> [Activity]: Your answer should be one number: the count of lines in the data below that include "node".

> [Available data]:
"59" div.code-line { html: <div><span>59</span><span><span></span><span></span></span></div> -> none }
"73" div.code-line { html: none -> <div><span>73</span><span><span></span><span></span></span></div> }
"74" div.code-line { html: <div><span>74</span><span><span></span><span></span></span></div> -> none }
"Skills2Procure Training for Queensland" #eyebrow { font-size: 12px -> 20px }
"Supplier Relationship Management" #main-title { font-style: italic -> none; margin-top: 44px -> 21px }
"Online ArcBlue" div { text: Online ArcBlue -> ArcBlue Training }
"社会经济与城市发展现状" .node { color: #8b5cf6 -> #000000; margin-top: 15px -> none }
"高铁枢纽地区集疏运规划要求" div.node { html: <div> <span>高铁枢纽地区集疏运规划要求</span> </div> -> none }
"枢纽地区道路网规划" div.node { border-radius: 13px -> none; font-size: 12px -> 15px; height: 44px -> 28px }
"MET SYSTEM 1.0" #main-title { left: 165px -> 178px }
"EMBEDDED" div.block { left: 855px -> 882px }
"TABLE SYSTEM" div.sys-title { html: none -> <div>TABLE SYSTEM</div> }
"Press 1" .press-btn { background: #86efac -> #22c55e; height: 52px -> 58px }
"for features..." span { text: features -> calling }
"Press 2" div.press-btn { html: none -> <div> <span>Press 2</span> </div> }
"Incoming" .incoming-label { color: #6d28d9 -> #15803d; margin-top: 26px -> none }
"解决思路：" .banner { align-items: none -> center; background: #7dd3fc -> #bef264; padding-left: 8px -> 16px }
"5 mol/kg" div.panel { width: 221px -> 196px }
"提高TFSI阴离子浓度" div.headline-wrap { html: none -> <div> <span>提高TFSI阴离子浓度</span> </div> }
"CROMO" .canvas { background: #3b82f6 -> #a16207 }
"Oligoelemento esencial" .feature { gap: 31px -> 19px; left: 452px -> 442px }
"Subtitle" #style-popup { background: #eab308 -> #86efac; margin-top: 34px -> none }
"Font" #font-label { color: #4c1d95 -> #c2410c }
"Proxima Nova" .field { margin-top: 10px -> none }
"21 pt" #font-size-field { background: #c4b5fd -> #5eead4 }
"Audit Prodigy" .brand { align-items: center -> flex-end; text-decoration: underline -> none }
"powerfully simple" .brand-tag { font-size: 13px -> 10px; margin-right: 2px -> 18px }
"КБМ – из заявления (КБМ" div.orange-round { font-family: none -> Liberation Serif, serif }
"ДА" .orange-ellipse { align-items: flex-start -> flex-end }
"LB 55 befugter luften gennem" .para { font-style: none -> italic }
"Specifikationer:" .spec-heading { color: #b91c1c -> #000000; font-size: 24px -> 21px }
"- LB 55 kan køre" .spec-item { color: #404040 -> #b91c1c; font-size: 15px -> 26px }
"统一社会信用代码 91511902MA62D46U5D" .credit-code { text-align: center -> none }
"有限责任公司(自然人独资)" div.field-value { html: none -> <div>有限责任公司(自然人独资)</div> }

> [Reply to the task]: 3